For the Birds Radio Program: Turkey Vulture

Original Air Date: April 9, 2004

Laura reads a poem by David Bottoms to celebrate a new spring arrival. (3:28) Date confirmed.

Audio missing


Turkey Vultures

One of the most pleasing birds to watch in flight, yet one of the most ungainly to see on the ground, is the Turkey Vulture. These birds require meat for survival but simply do not kill to get it; rather, they smell out rotting carcasses. As carrion eaters, they provide important services to humans by helping clear out carcasses. Especially with the many tax cuts that have so badly reduced state and local services, more and more states are no longer removing carcasses of roadkills from highways and roads. These can harbor dangerous pathogens, especially as decay progresses, and so may ultimately be responsible for disease outbreaks, but eagles, ravens, and Turkey Vultures are doing their part to minimize the danger.

Ravens and eagles remain in the north all winter long, but Turkey Vultures have bald heads, making them susceptible to frostbite and hypothermia, so they retreat south for the winter. This week they’ve been returning in good numbers—as of April 7, Frank Nicolletti and Dave Carman had counted 175 migrating above West Skyline, where the two of them have been conducting a systematic spring raptor count. Of course, Turkey Vultures and condors aren’t raptors at all. For many years ornithologists classified them in their own family but in the same order as hawks and eagles, but now, looking at some morphological structures and at DNA relationships, they’ve moved New World vultures and condors into the same order as storks. It’s fascinating that the bird we most associate with death is so closely allied with the one we most associate with birth.

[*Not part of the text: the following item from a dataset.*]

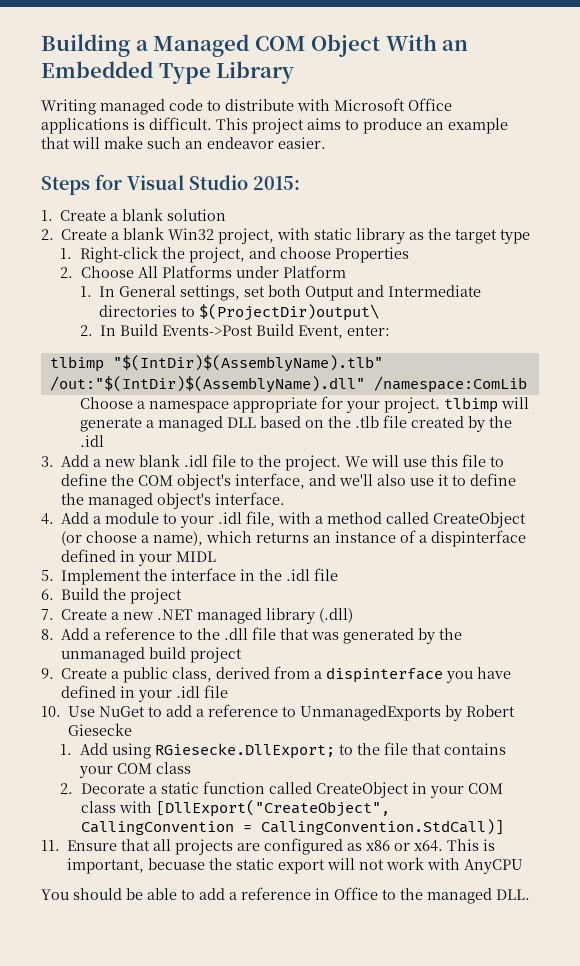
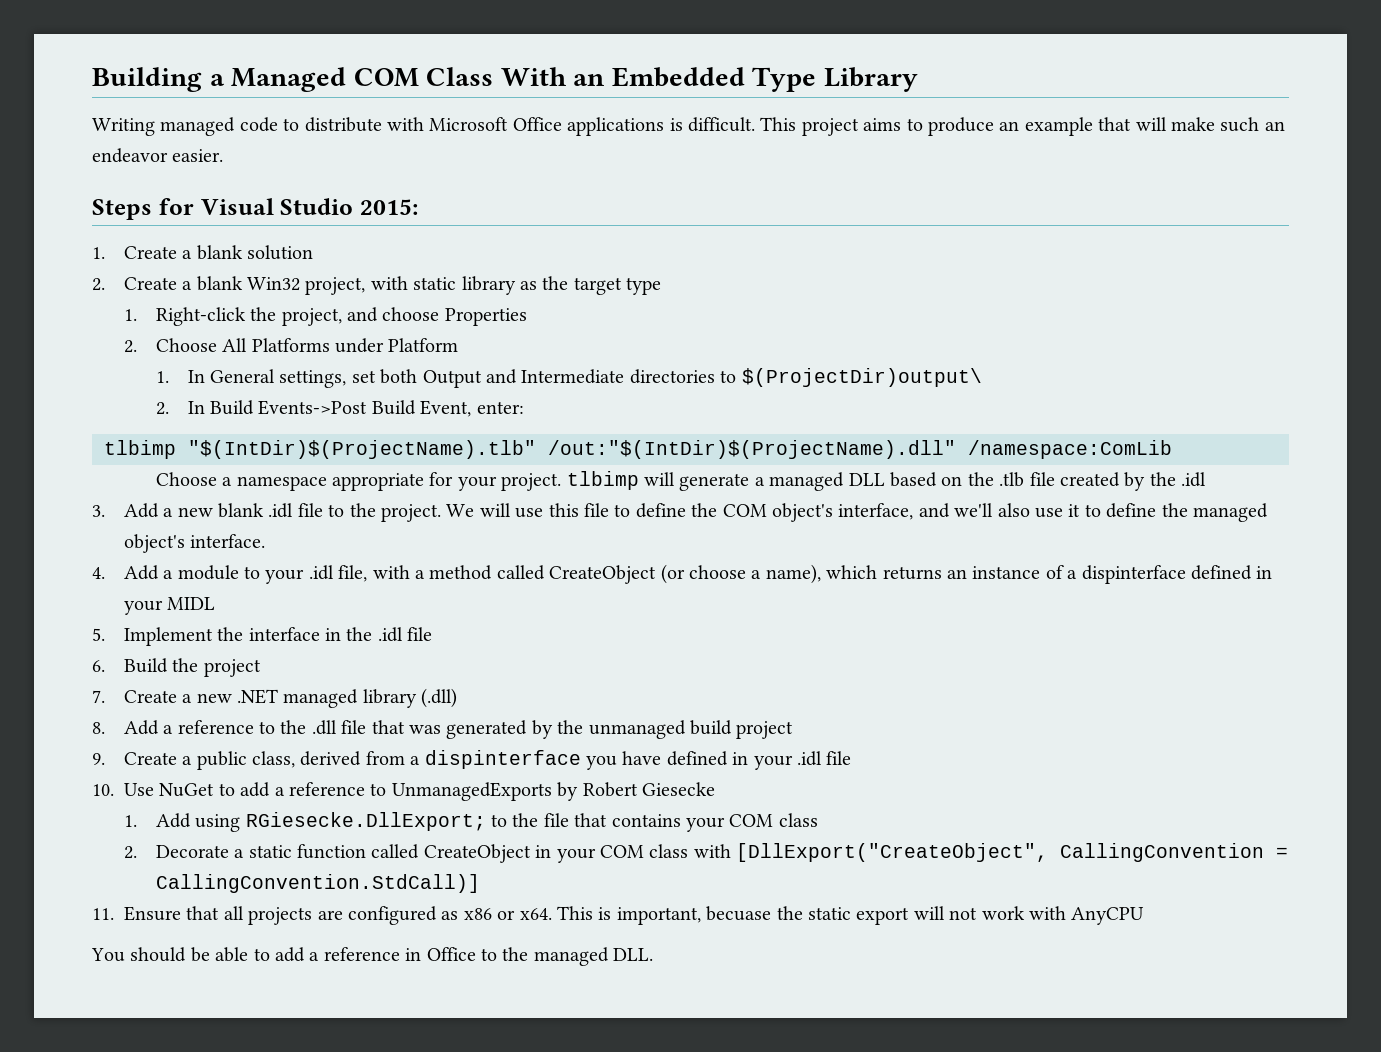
[311,34,381,57] Object -> [426,67,494,86] Class
[112,355,383,372] [49,376,365,393] "$(IntDir)$(AssemblyName).tlb" /out:"$(IntDir)$(AssemblyName).dll" -> [188,440,956,459] "$(IntDir)$(ProjectName).tlb" /out:"$(IntDir)$(ProjectName).dll"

Our New World vultures aren’t related to the vultures of the Old World. The vultures in India, Pakistan, and Nepal have declined by over 95% in the past decade, but our vultures are doing just fine. I’ve recently been reading passages from a lovely book, Birds in the Hand, edited by Dylan Nelson and Kent Nelson, published this year by North Point Press. It’s a fine collection of fiction and poetry about birds. One poem is about Turkey Vultures at their roost, where they gather every evening. The poem is entitled, “Under the Vulture Tree”, by David Bottoms.

And I drifted away from them, slow, on the pull of the river,
reluctant, looking back at their roost,
calling them what I’d never called them before, what they are,
those dwarfed transfiguring angels,
who flock to the side of the poisoned fox, the mud turtle
crushed on the side of the road,
who pray over the leaf-graves of the anonymous lost,
with mercy enough to consume us all and give us wings.

That was poet David Bottoms, and I’m Laura Erickson, speaking For the Birds.